§ Data provided

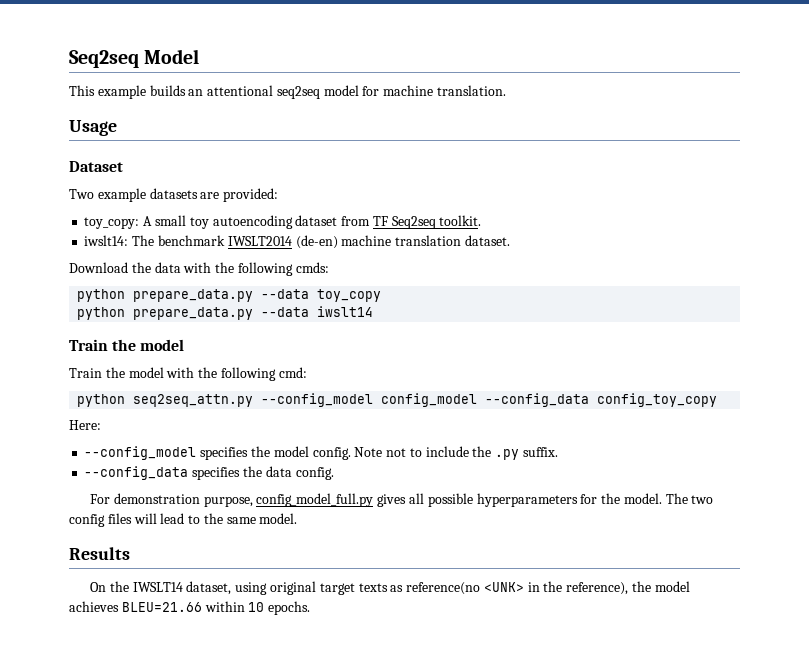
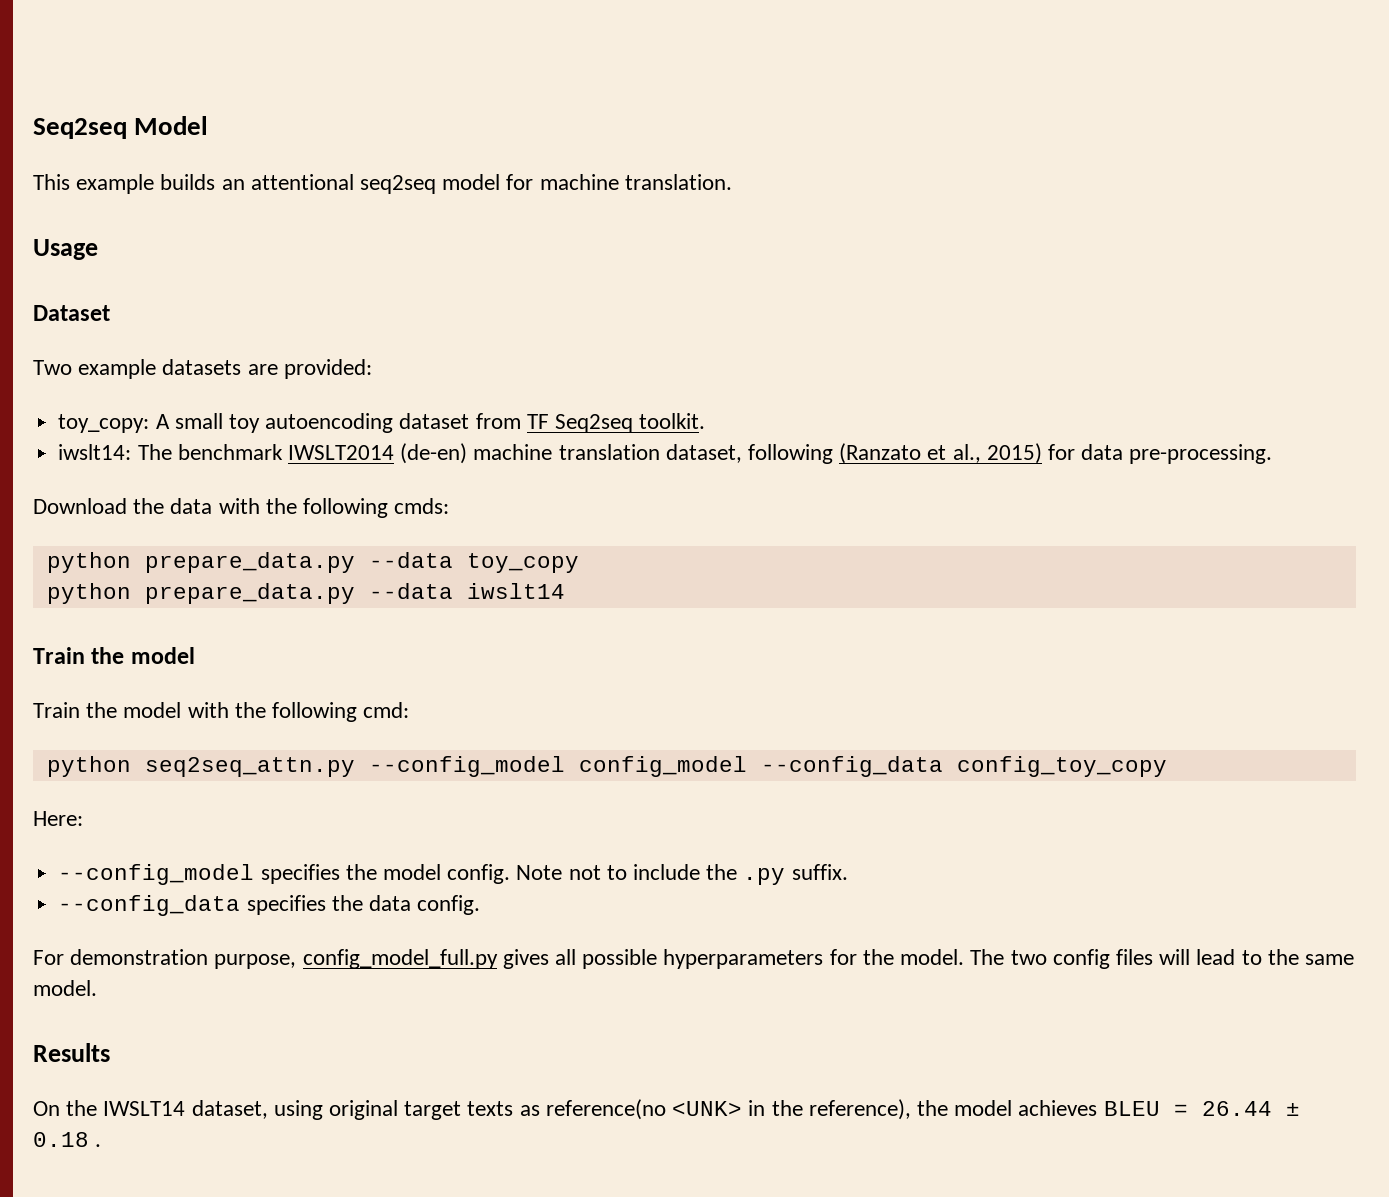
[464,235,510,246] dataset. -> [665,443,1273,464] dataset, following (Ranzato et al., 2015) for data pre-processing.
[121,601,311,615] BLEU=21.66 within 10 epochs. -> [1103,1101,1300,1116] [33,1132,102,1147] BLEU = 26.44 ± 0.18 .

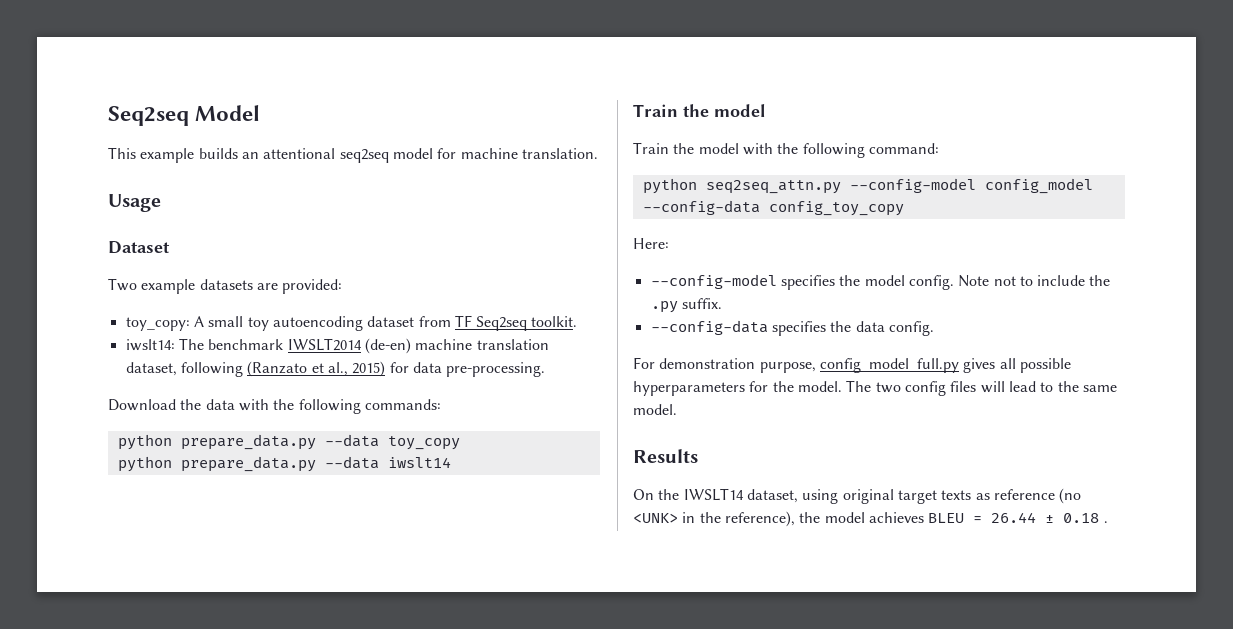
[394,498,450,514] cmds: -> [364,399,441,410] commands:
[363,702,410,718] cmd: -> [868,143,939,154] command:
[368,756,943,777] --config_model config_model --config_data -> [849,178,1093,194] [642,200,760,215] --config-model config_model --config-data
[58,864,255,885] --config_model -> [650,274,777,289] --config-model
[58,895,241,916] --config_data -> [650,320,768,335] --config-data
[545,1099,666,1120] reference(no -> [993,488,1082,504] reference (no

§ Problem description
All lines above are to be restated word for word, with pictures excluded.

§ Exercise result
[464,235,510,246] dataset. -> [665,443,1273,464] dataset, following (Ranzato et al., 2015) for data pre-processing.
[121,601,311,615] BLEU=21.66 within 10 epochs. -> [1103,1101,1300,1116] [33,1132,102,1147] BLEU = 26.44 ± 0.18 .

[394,498,450,514] cmds: -> [364,399,441,410] commands:
[363,702,410,718] cmd: -> [868,143,939,154] command:
[368,756,943,777] --config_model config_model --config_data -> [849,178,1093,194] [642,200,760,215] --config-model config_model --config-data
[58,864,255,885] --config_model -> [650,274,777,289] --config-model
[58,895,241,916] --config_data -> [650,320,768,335] --config-data
[545,1099,666,1120] reference(no -> [993,488,1082,504] reference (no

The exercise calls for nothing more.